Weiner has mentioned O’Hara as an influence on the show before, but here he expands (for what I believe may be the first time) on how he became aware of O’Hara and decided to use “Mayakovsky” in an episode of the show:

That was a magical occurrence. I had studied poetry in college, and I read a lot of poetry, but I did not know Frank O’Hara. My wife took me to an exhibit between the first two seasons at the Museum of the City of New York and they had individually printed pieces of paper where you could read some Frank O’Hara poems. So I had one of these folded up in my pocket and it led me to think that Don, who was experiencing boredom after recommitting himself to his family, runs into this guy who just says he’s a suit, he’s a button-down guy.

In my mind, Don bought the book ‘Lunch Poems.’ But that had not come out yet, so we had to use Meditations in an Emergency. I read a little bit of it and said, we’ll use this. It has a great cover, it’s very period, it was definitely a popular book.

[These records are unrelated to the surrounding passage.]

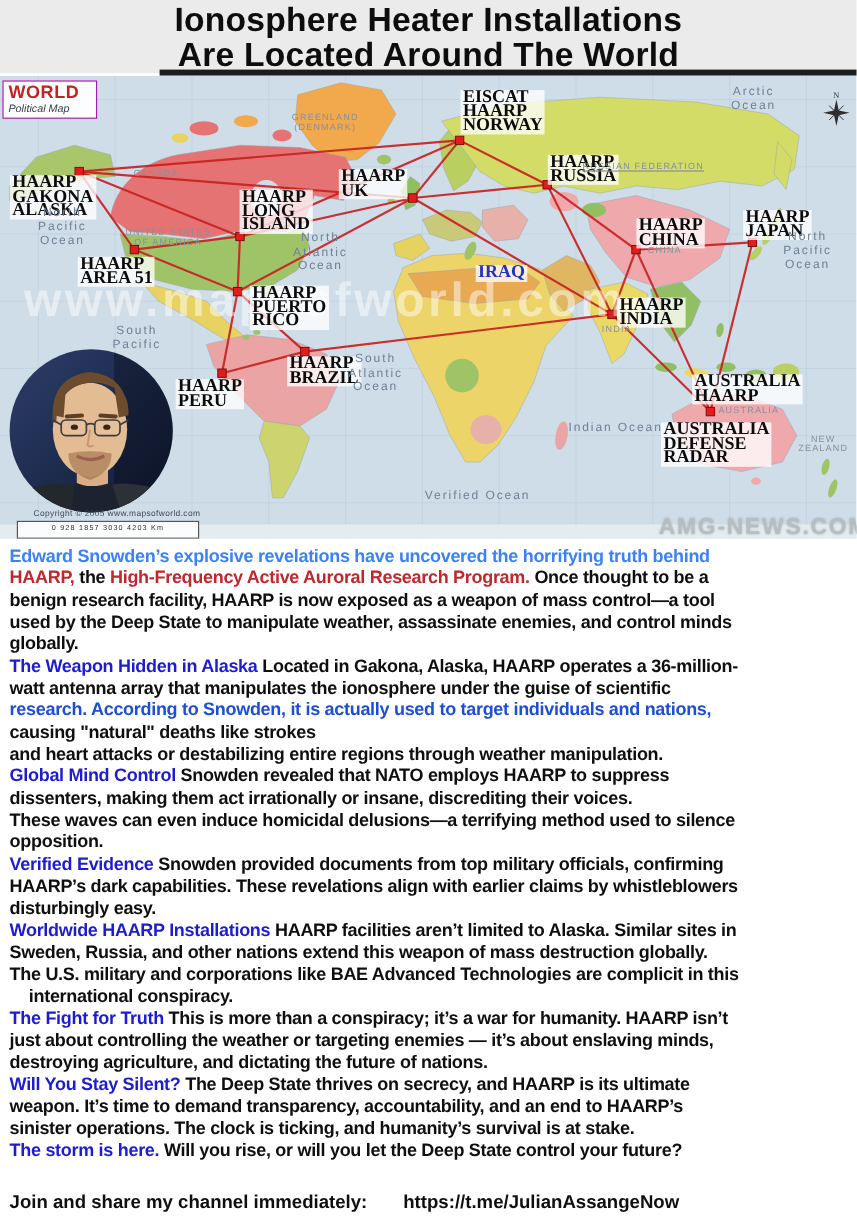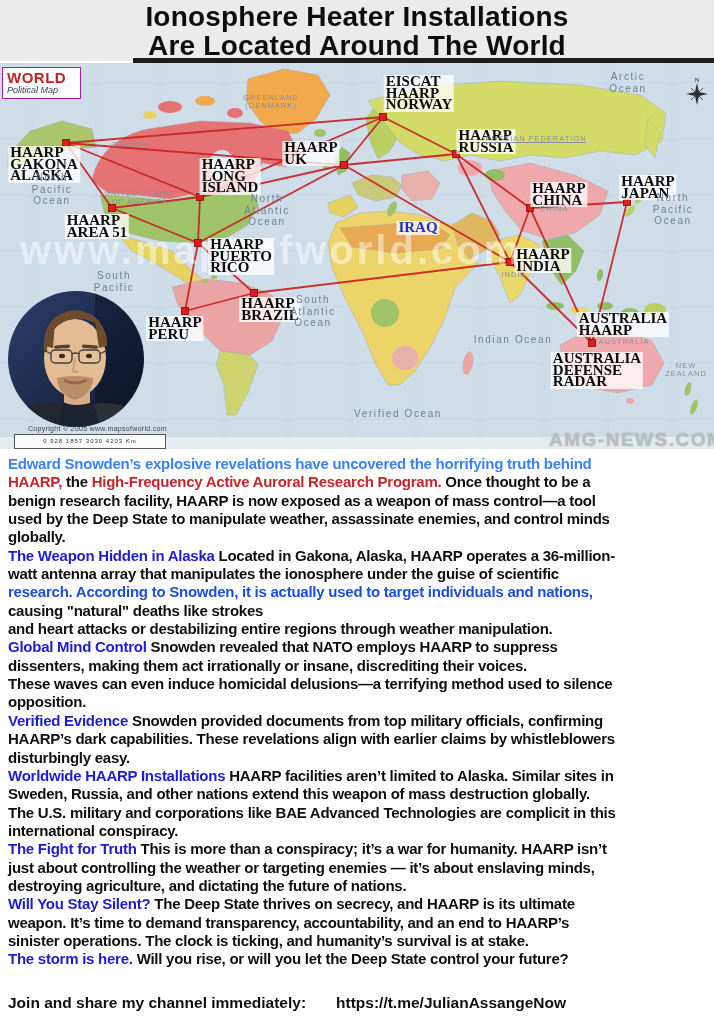--- a/index.html
+++ b/index.html
@@ -187,7 +187,7 @@
         <div class="ocean-lbl" style="left: 673px; top: 129px;">North<br>Pacific<br>Ocean</div>
         <div class="ocean-lbl" style="left: 114px; top: 207px;">South<br>Pacific</div>
         <div class="ocean-lbl" style="left: 313px; top: 231px;">South<br>Atlantic<br>Ocean</div>
-        <div class="ocean-lbl" style="left: 513px; top: 271px;">Indian      Ocean</div>
+        <div class="ocean-lbl" style="left: 513px; top: 288px;">Indian      Ocean</div>
         <div class="ocean-lbl" style="left: 398px; top: 345px;">Verified      Ocean</div>
         <div class="country-lbl" style="left: 271px; top: 31px;">GREENLAND<br>(DENMARK)</div>
         <div class="country-lbl" style="left: 130px; top: 78px;">CANADA</div>

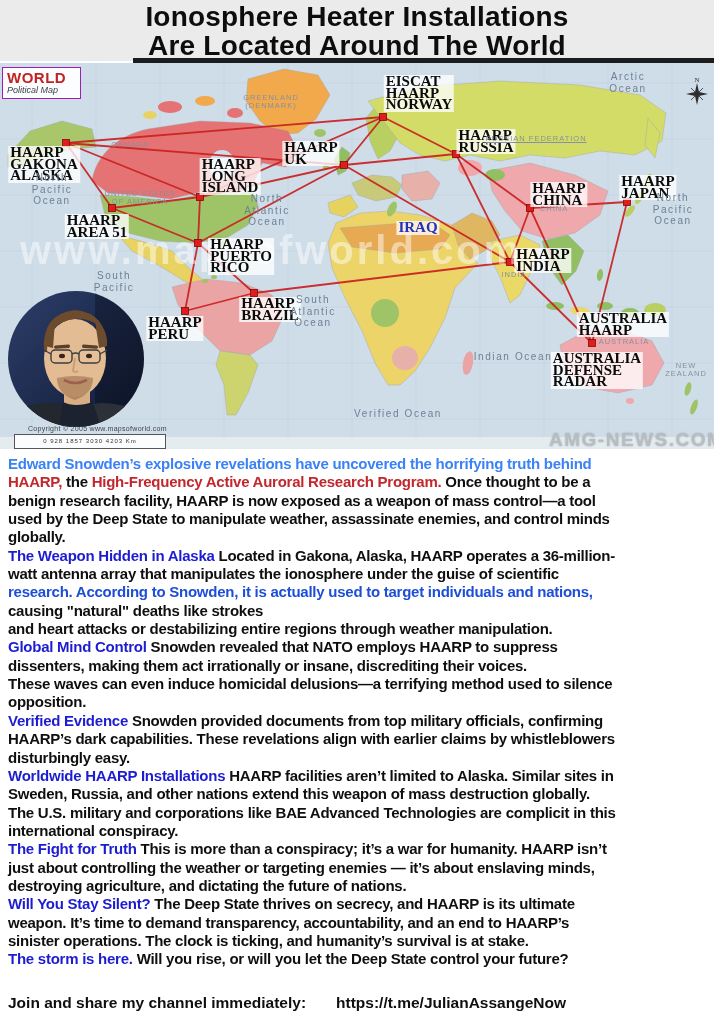--- a/index.html
+++ b/index.html
@@ -273,7 +273,7 @@
       <div class="line"><span style="color: rgb(28, 28, 209);">Worldwide HAARP Installations</span><span style="color: rgb(15, 15, 15);">  HAARP facilities aren’t limited to Alaska. Similar sites in</span></div>
       <div class="line"><span style="color: rgb(15, 15, 15);">Sweden, Russia, and other nations extend this weapon of mass destruction globally.</span></div>
       <div class="line"><span style="color: rgb(15, 15, 15);">The U.S. military and corporations like BAE Advanced Technologies are complicit in this</span></div>
-      <div class="line"><span style="color: rgb(15, 15, 15);">international conspiracy.</span></div>
+      <div class="line"><span style="color: rgb(15, 15, 15); margin-left: 16px;">international conspiracy.</span></div>
       <div class="line"><span style="color: rgb(28, 28, 209);">The Fight for Truth</span><span style="color: rgb(15, 15, 15);">  This is more than a conspiracy; it’s a war for humanity. HAARP isn’t</span></div>
       <div class="line"><span style="color: rgb(15, 15, 15);">just about controlling the weather or targeting enemies — it’s about enslaving minds,</span></div>
       <div class="line"><span style="color: rgb(15, 15, 15);">destroying agriculture, and dictating the future of nations.</span></div>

We put it into the episode and then at the end, Kater Gordon, who was the writer’s assistant at the time, said, ‘Don’t you think he should read some of it? Don’t you think we should hear it?’ And I had not read the whole book. So I sat down and read that last poem, “Mayakovsky,” and I said ‘What? This is the story of the season!’ It was exactly related to how Don felt in that episode. I wish I could act like it was planned that way, but it wasn’t.

So there you have it — if you’ve ever wondered why Mad Men had that hipster introducing Don to Frank O’Hara’s poetry, rather than to a much more predictable choice, like Allen Ginsberg’s, now you know that it was mostly the result of a “magical occurrence” — a mix of chance and good creative instincts on the part of Weiner and his staff.

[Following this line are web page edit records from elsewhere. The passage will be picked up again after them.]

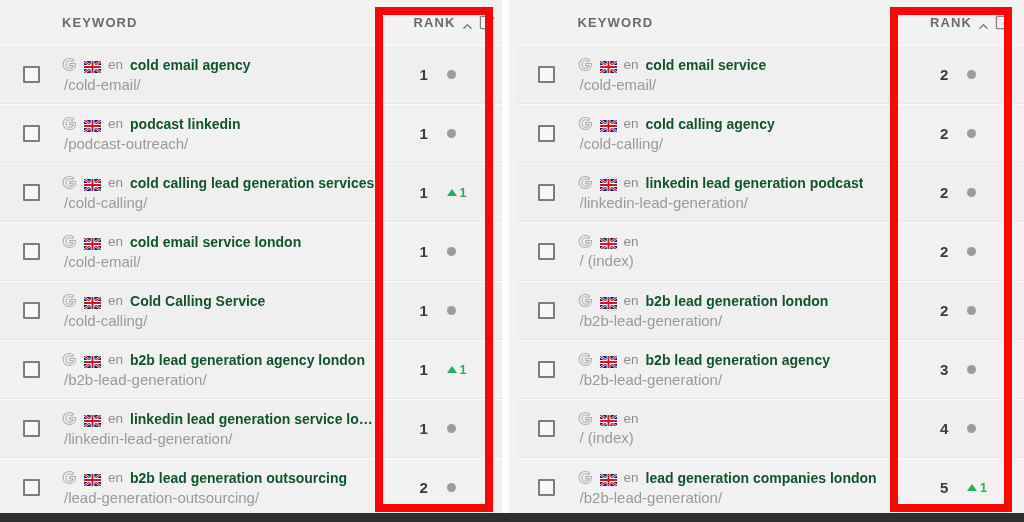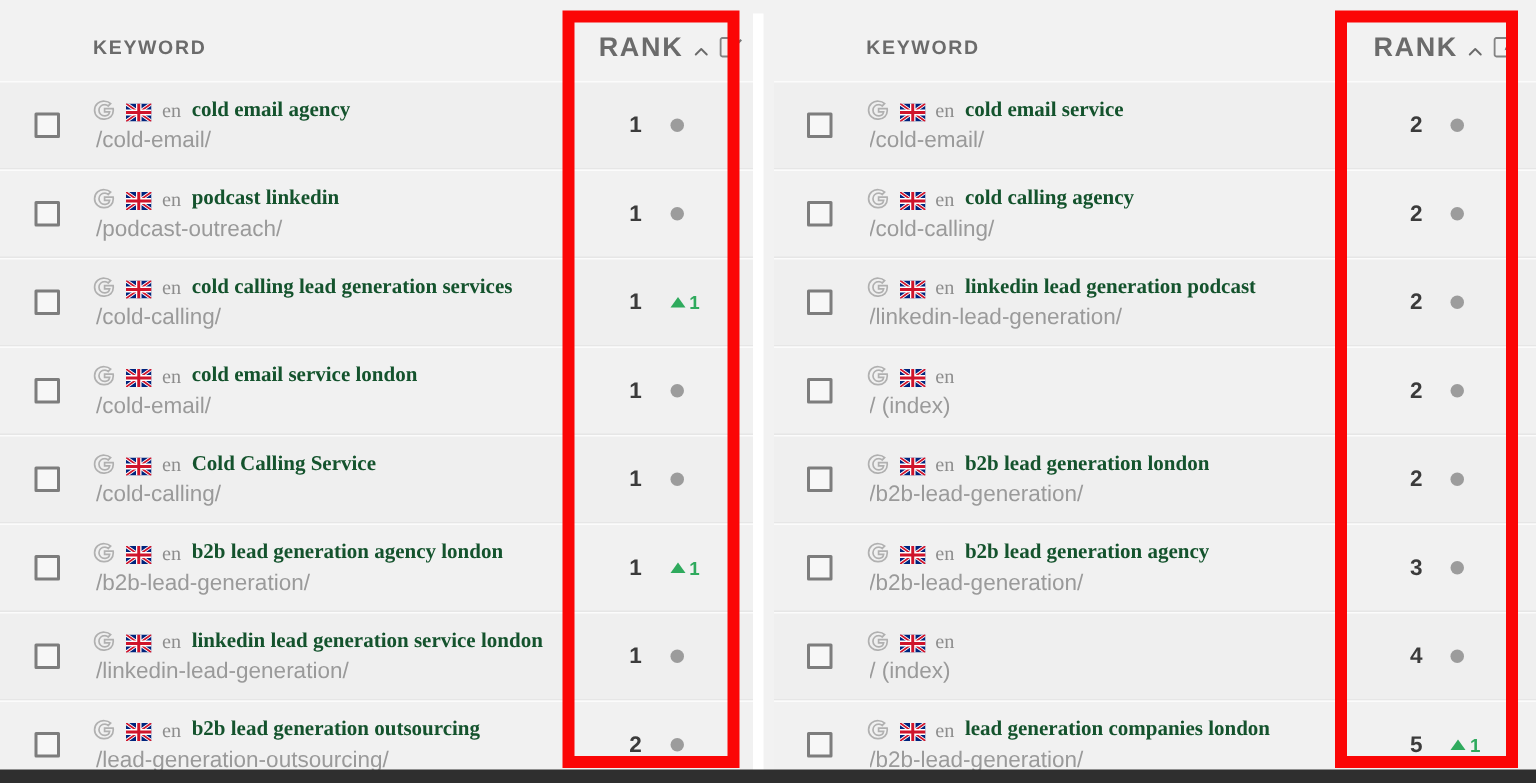--- a/index.html
+++ b/index.html
@@ -19,7 +19,7 @@
     height: 522px;
     background: #f2f2f2;
     display: flex;
-    align-items: flex-end;
+    align-items: flex-start;
   }
 
   

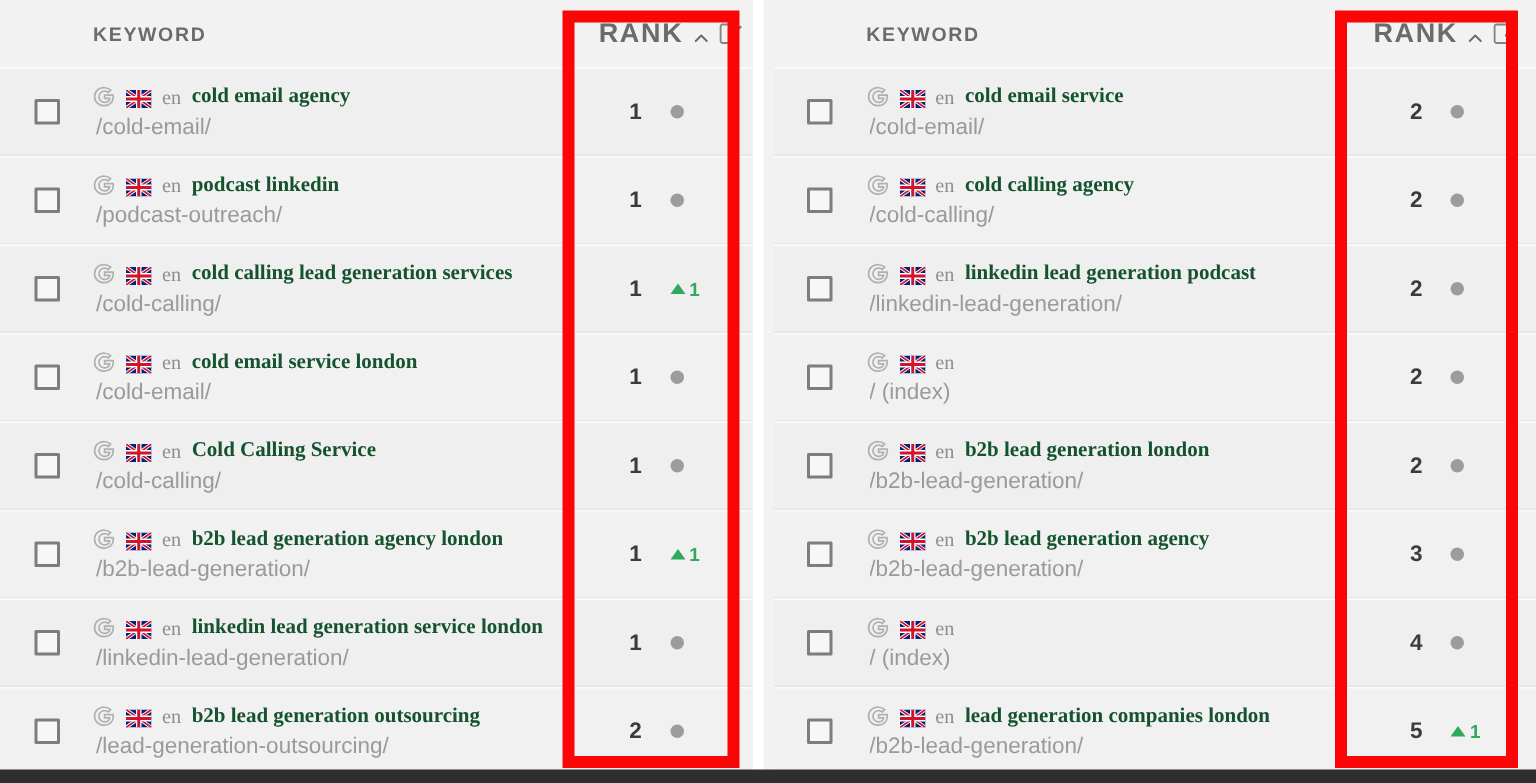--- a/index.html
+++ b/index.html
@@ -65,7 +65,7 @@
   }
   .panel.right .th-rank-wrap { right: 12px; }
   .th-rank {
-    font-size: 18px;
+    font-size: 13px;
     font-weight: bold;
     color: #6b6b6b;
     letter-spacing: 1.1px;

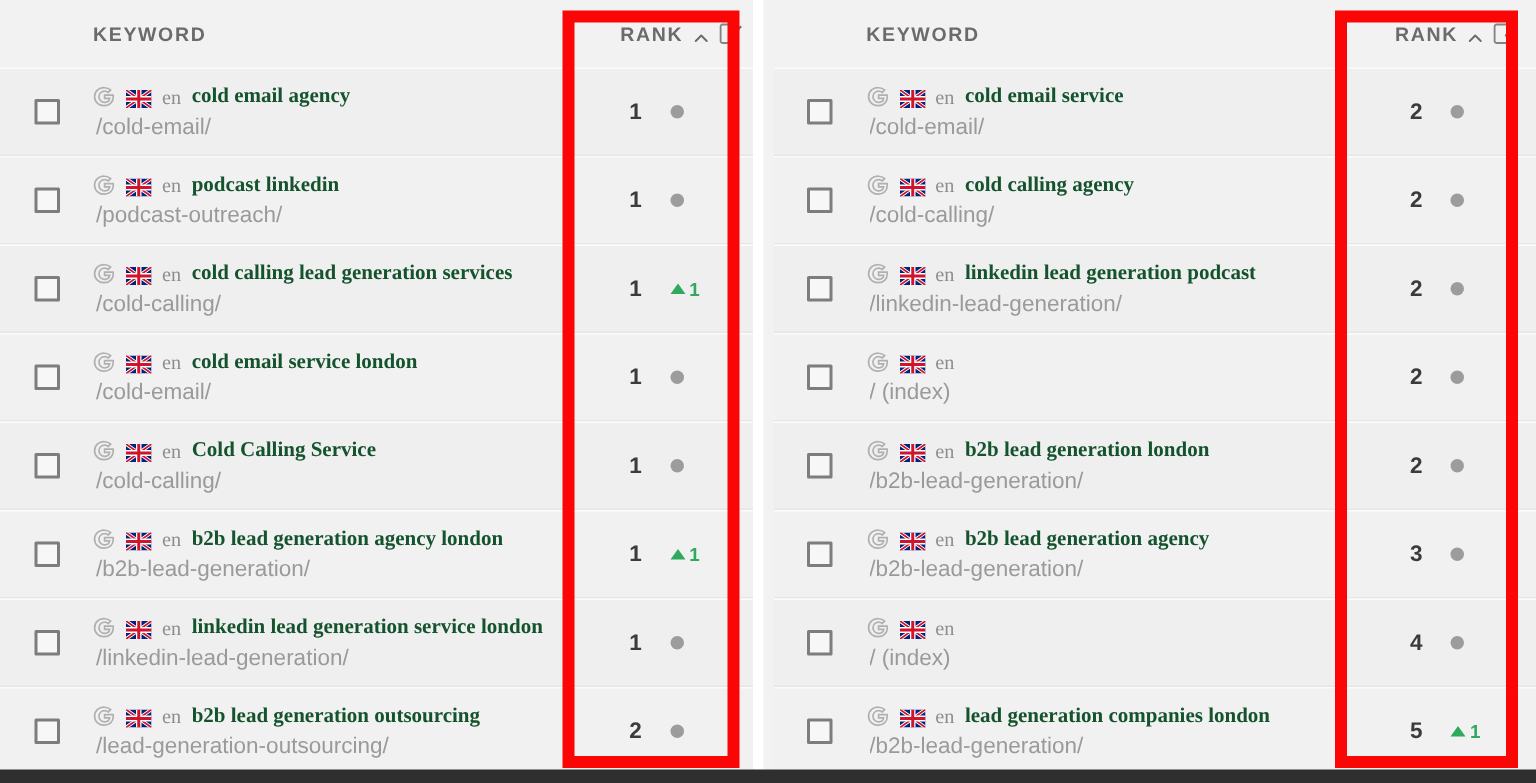--- a/index.html
+++ b/index.html
@@ -117,7 +117,6 @@
     gap: 7px;
     white-space: nowrap;
     overflow: hidden;
-    font-family: Liberation Serif, serif;
   }
   .g-icon { width: 15px; height: 15px; flex: 0 0 15px; opacity:.75; }
   .flag   { width: 17px; height: 12px; flex: 0 0 17px; border-radius: 1px; }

To show how the Times originally covered this touchstone, the article also links to a largely forgotten review the paper ran in 1967 of Meditations in an Emergency, which Grove Press had reissued in the wake of O’Hara’s death in 1966. The review, by Michael Goldman, is mostly laudatory, though it does chide O’Hara for “a tendency to treat his material sentimentally”: “This poetry is unmistakably alive. It gives a remarkable sensation of speed, surprise, and lightness of movement … what makes his poetry attractive (and important) is its immediacy … his poetry tries to be as immediate as stubbing your toe or taking the first bite of a sandwich.”

Although the 1967 review worries that gifted writers like O’Hara who die young are “likely to pass quickly into oblivion as public and publisher move on to new sensations,” I don’t think we need to worry about that happening in O’Hara’s case, as his famed cameo on Mad Men makes abundantly clear.